▶ Data for the task:
*** Begin section ***

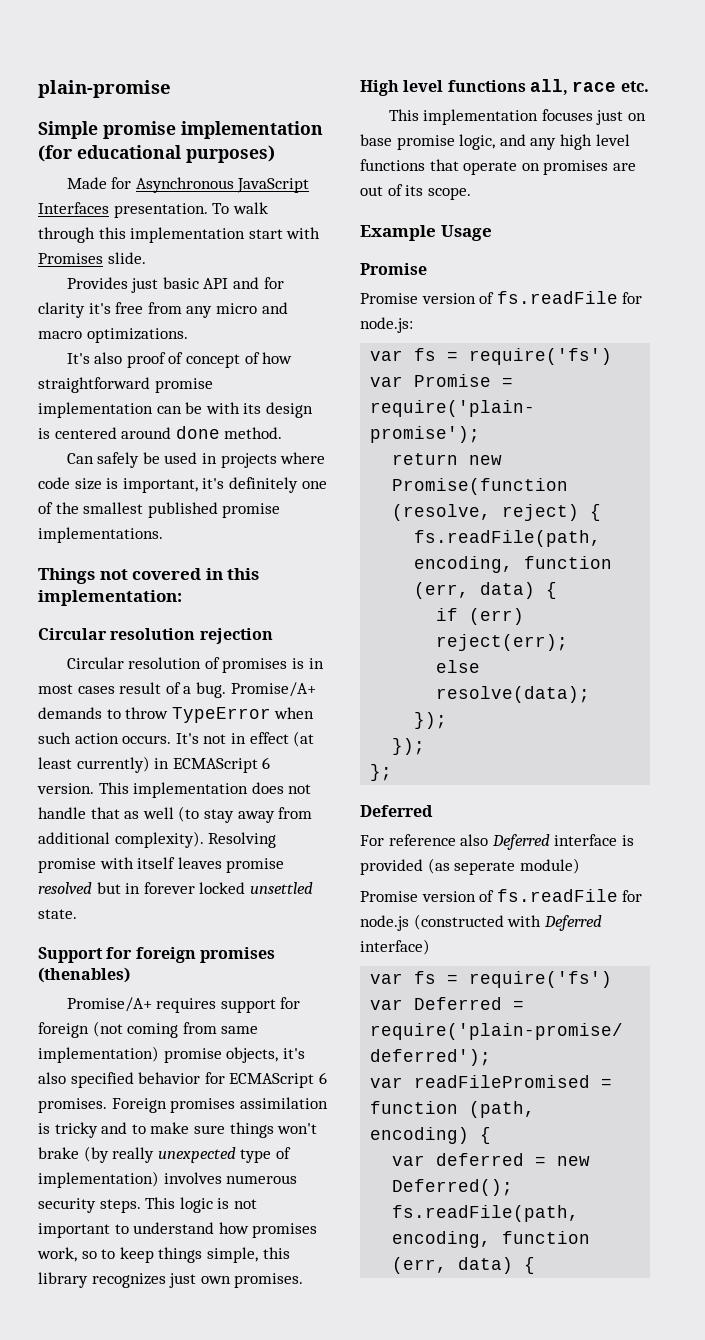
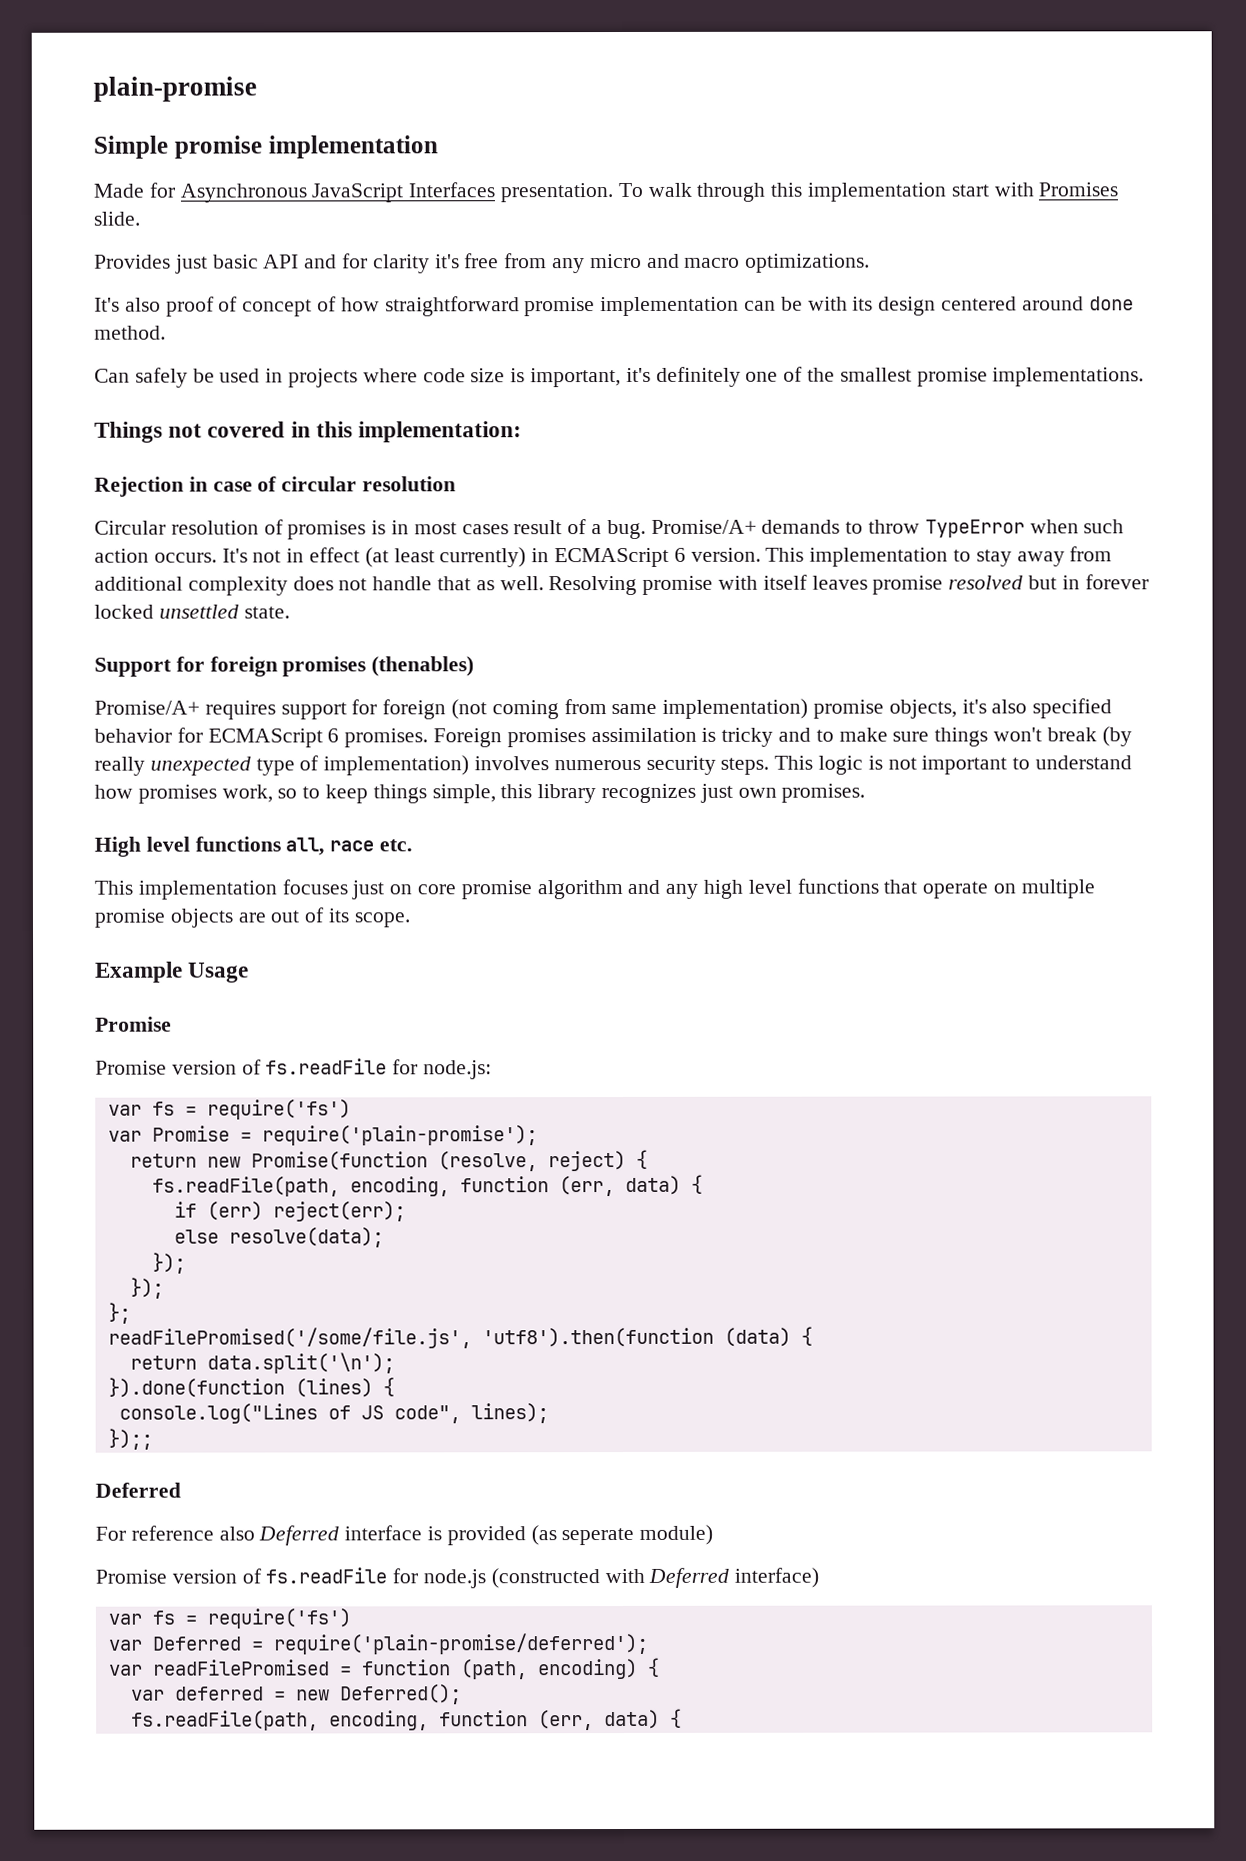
[38,145,275,163] (for educational purposes) -> (438, 147) none
[38,428,50,439] is -> (937, 306) none
[147,502,218,518] published -> (912, 374) none
[38,628,273,644] Circular resolution rejection -> [94,476,457,497] Rejection in case of circular resolution
(249, 790) none -> [953,546,1113,567] [94,576,288,596] to stay away from additional complexity
[142,806,313,823] [38,831,204,848] well (to stay away from additional complexity). -> [499,576,544,591] well.
[38,1147,79,1159] brake -> [1046,727,1097,742] break
[360,134,496,150] base promise logic, -> [417,880,623,900] core promise algorithm
[543,160,609,175] promises -> [1020,879,1095,899] [94,908,233,928] multiple promise objects
(393, 772) none -> [107,1326,813,1349] [129,1352,395,1374] [107,1377,395,1398] [118,1403,549,1424] [107,1428,153,1450] // readFilePromised('/some/file.js', 'utf8').then(function (data) { // return data.split('\n'); // }).done(function (lines) { // console.log("Lines of JS code", lines); // });;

*** End section ***

Copy every line in the entries above that has the string "complexity" in it.

(249, 790) none -> [953,546,1113,567] [94,576,288,596] to stay away from additional complexity
[142,806,313,823] [38,831,204,848] well (to stay away from additional complexity). -> [499,576,544,591] well.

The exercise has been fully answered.